The E7's body bulges out a little at the
back, and the camera lens protrudes even more. The two sides are
completely flat, while the top and bottom are curved. The unibody
construction is excellent, and we had no problem at all with the fit and
finish of this phone. There's only one ugly part of the design: all the
mandatory regulatory information such as IMEI number is printed on a
sticker on the lower back of the phone. We didn't try peeling off the
one on our test unit, but we hope it comes off easily so that users can
really show off the E7's smooth body.
Gionee has bucked at least
one current design trend, and so the power button is in its traditional
place on the top panel rather than on the right, which seems to be
popular on large phones today. You can use the volume down button to
wake the phone from standby, which is a welcome compromise. Everything
else is fairly standard: there's a volume rocker on the right edge,
headset jack on top, USB port on the bottom, and SIM card tray on the
left. The tray sits perfectly flush with the E7's body, and you'll need a
pin to eject it.
Features and software
The Gionee Elife E7
has pretty much every major box checked when it comes to current top-end
must-have features. The processor is a Qualcomm Snapdragon 800, running
at up to 2.2GHz. Our test unit came with 16GB of built-in storage space
and 2GB of RAM, but there's also another variant with 32GB of storage
and 3GB of RAM. Considering the relatively small price difference
between the two, and the fact that this phone doesn't have a microSD
slot for additional space, we really can't see any reason to choose the
16GB variant over the 32GB one.
The screen is crisp and bright,
thanks to the full-HD resolution at 5.5 inches. It is highly reflective
and gets washed out a bit in sunlight unless you really raise the
brightness level. Wireless is covered with Bluetooth 4.0, NFC, Wi-Fi and
GPS. The battery weighs in at a hefty 2,500mAh.
The E7 is a
single-SIM phone with 3G but not LTE support. That and the lack of
expandable storage are the only things missing from the feature list,
but considering the state of LTE in India, the 32GB variant is still
highly competitive with other manufacturers' top offerings.

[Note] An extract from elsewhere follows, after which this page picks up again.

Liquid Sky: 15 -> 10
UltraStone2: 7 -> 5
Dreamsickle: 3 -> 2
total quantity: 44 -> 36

positive impressions of the E7's hardware are unfortunately diluted by
its lacklustre software. The E7 runs Android 4.2.2, which by anyone's
standard is behind the times. Gionee has evidently spent a lot of time
and effort in customising the interface, but absolutely none of it is an
improvement over stock Android. For starters, there are no home
screens: you are taken directly into the app grid from the lock screen.
This means that widgets are completely unavailable, except for a weather
readout that stays permanently attached to the top of the screen.

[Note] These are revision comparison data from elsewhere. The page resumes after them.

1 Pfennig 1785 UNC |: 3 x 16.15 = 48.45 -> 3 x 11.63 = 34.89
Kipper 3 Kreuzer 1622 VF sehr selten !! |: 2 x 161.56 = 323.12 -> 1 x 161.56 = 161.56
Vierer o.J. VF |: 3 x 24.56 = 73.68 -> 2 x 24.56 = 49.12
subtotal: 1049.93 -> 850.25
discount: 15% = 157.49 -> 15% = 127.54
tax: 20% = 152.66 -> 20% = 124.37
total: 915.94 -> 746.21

the lock screen, you can swipe left to show shortcuts to the camera,
voice recorder, torch and "FakeCall" apps, which are all pretty handy.
Tapping the FakeCall icon makes your phone ring after 15 seconds, with a
totally genuine-looking caller ID screen (which shows a name you can
set in advance). If you pick up this fake call, there's even a
prerecorded woman's voice saying "Hi, can you send me the file as soon
as possible, please".
Swiping up instead unlocks the phone, and
the icon grid just slides into view. There's a lot of wasted space, and
between the weather widget on top and dock on the bottom, there's only
space for 12 icons. The dock isn't visually distinct, so it's odd to see
those four icons stay put while the rest slide around when you scroll
between pages. You can also swipe down from any point on the icon grid
to lock the phone again.
Gionee's personal touches extend to the
quick settings panel in the notifications tray, which shows 15 icons
that you can choose and reorder. The main settings app is oddly
subdivided into two sections, Common Settings and All Settings, which
seems a bit redundant. The Common settings are duplicates of entries in
All Settings, of which most are the top anyway. There's also no way to
search for apps or settings, and no quick access Google web search.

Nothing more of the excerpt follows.